En introduction de l’ouvrage est rappelée la plainte de Jean-Michel Blanquer contre le syndicat Sud ayant osé mettre en lumière et en débat le « racisme d’État » au cours d’un stage syndical. Si la plainte a été jugée irrecevable par le Tribunal de Bobigny, le 7 février 2018, cela n’a pas freiné pour autant l’indignation qui a suivi à l’encontre du syndicat Sud et d’une « gauche dévoyée », indignation relayée par de nombreuses personnalités politiques, médiatiques et académiques. Un débat considéré comme une atteinte à la « mythologie nationale » !
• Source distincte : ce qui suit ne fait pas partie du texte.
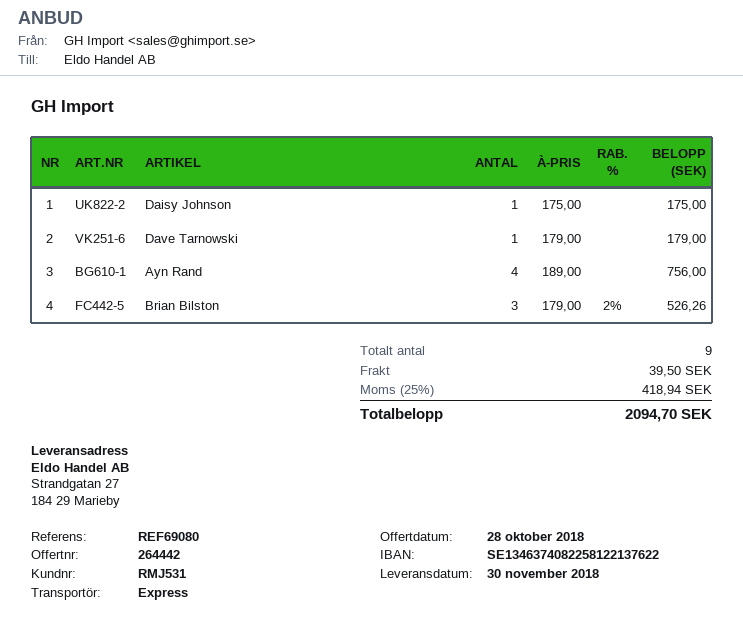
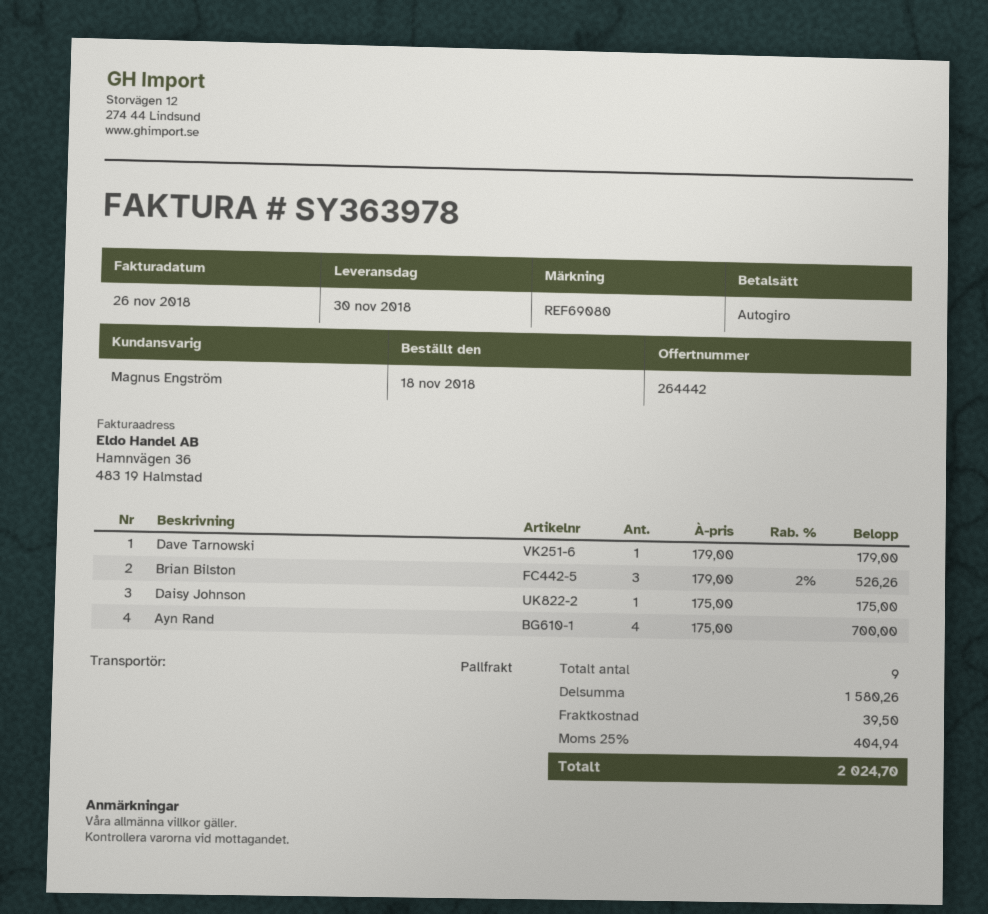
shipping method: express -> pallet freight
Ayn Rand: 4 x 189.00 = 756.00 -> 4 x 175.00 = 700.00
tax: 25% = 418.94 -> 25% = 404.94
total: 2094.70 -> 2024.70

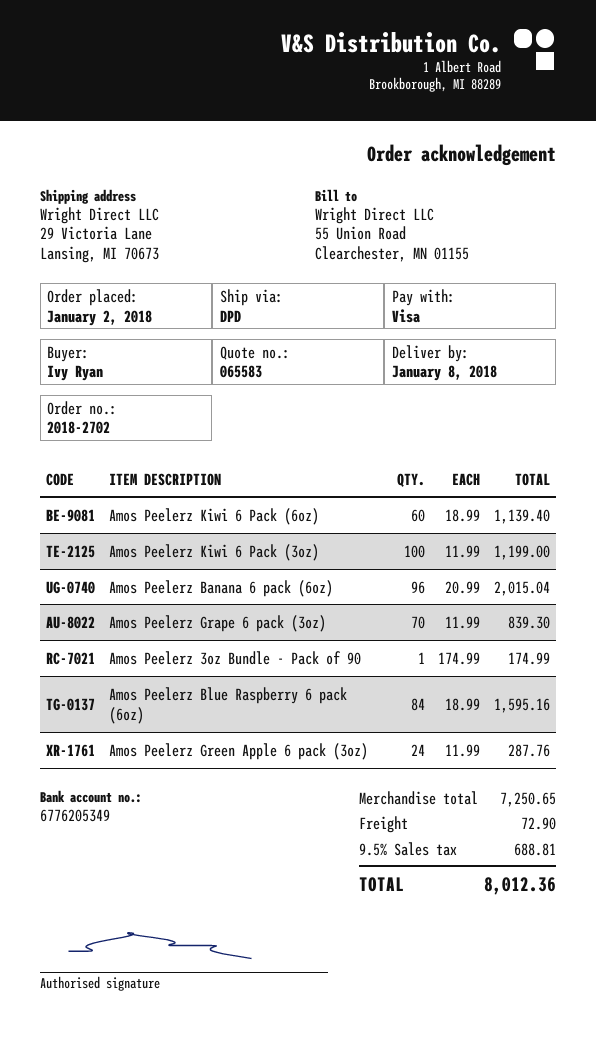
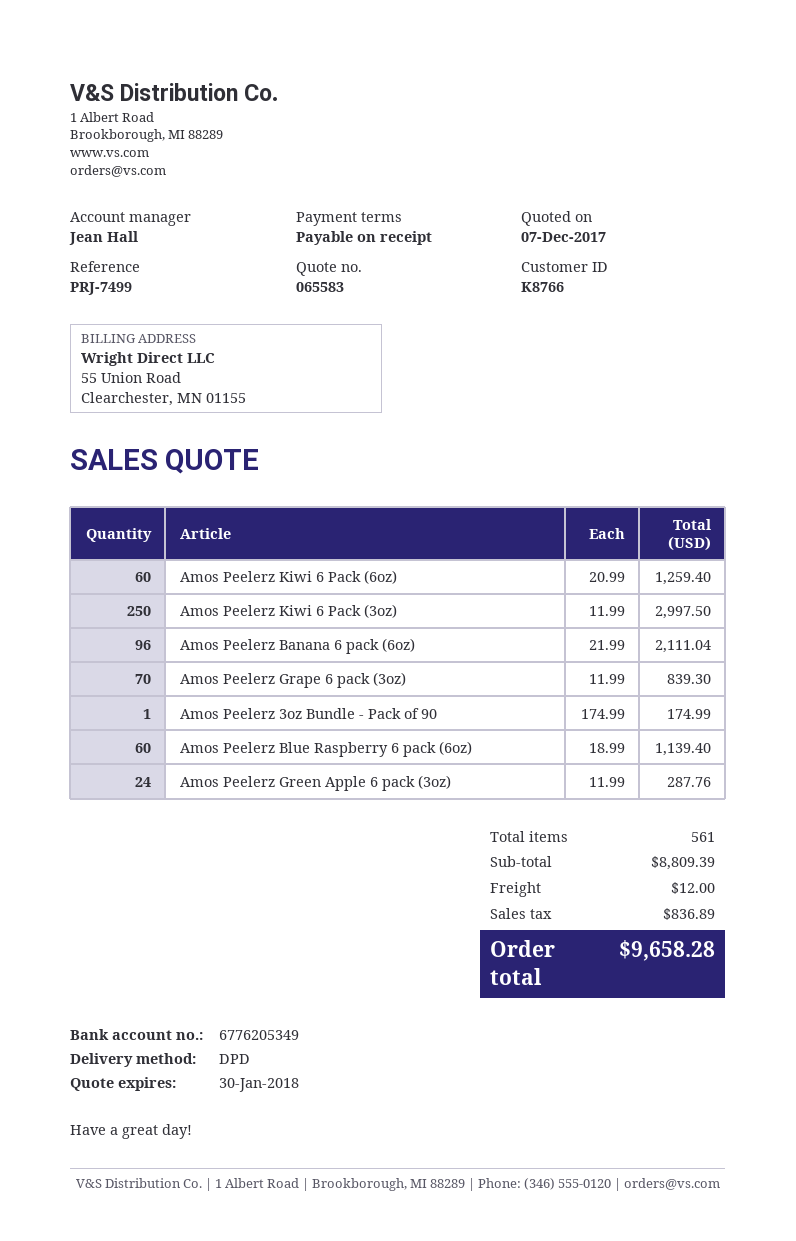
Amos Peelerz Kiwi 6 Pack (6oz): 60 x 18.99 = 1139.40 -> 60 x 20.99 = 1259.40
Amos Peelerz Kiwi 6 Pack (3oz): 100 x 11.99 = 1199.00 -> 250 x 11.99 = 2997.50
Amos Peelerz Banana 6 pack (6oz): 96 x 20.99 = 2015.04 -> 96 x 21.99 = 2111.04
Amos Peelerz Blue Raspberry 6 pack (6oz): 84 x 18.99 = 1595.16 -> 60 x 18.99 = 1139.40
subtotal: 7250.65 -> 8809.39
shipping: 72.90 -> 12.00
tax: 688.81 -> 836.89
total: 8012.36 -> 9658.28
Ces réactions illustrent bien, comme le souligne Olivier Le Cour Grandmaison, « l’involution de la situation politique et la dégradation significative des conditions indispensables au bon déroulement des débats. » Pour preuve, les « procès intentés non plus seulement par les extrêmes droites mais aussi par des intellectuels et des responsables politiques soi-disant modérés pour disqualifier les études consacrées aux discriminations systémiques. » Menace non déguisée vis-à-vis de celles et ceux qui auraient une perspective différente, une autre analyse des tendances actuelles sociales et politiques. « Apporter des réponses précises » à une offensive généralisée, c’est ce que propose l’ouvrage d’Olivier Le Cour Grandmaison.

Olivier Le Cour Grandmaison enseigne les sciences politiques et la philosophie politique à l’université Paris-Saclay-Évry-Val d’Essonne. Il est l’auteur, notamment, de "Coloniser. Exterminer. Sur la guerre et l’État colonial" (Fayard, 2005), "La République impériale. Politique et racisme d’État" (Fayard, 2009), "De l’indigénat. Anatomie d’un « monstre » juridique : le droit colonial en Algérie et dans l’Empire français" (Zones/La Découverte, 2010), "L’Empire des hygiénistes. Vivre aux colonies" (Fayard, 2014) et "« Ennemis mortels ». Représentations de l’islam et politiques musulmanes en France à l’époque coloniale" (La Découverte, 2019).

Olivier Le Cour Grandmaison sera reçu pour présenter ce livre dans l’émissions Chroniques rebelles de Radio Libertaire, le samedi 15 juin à 13h30.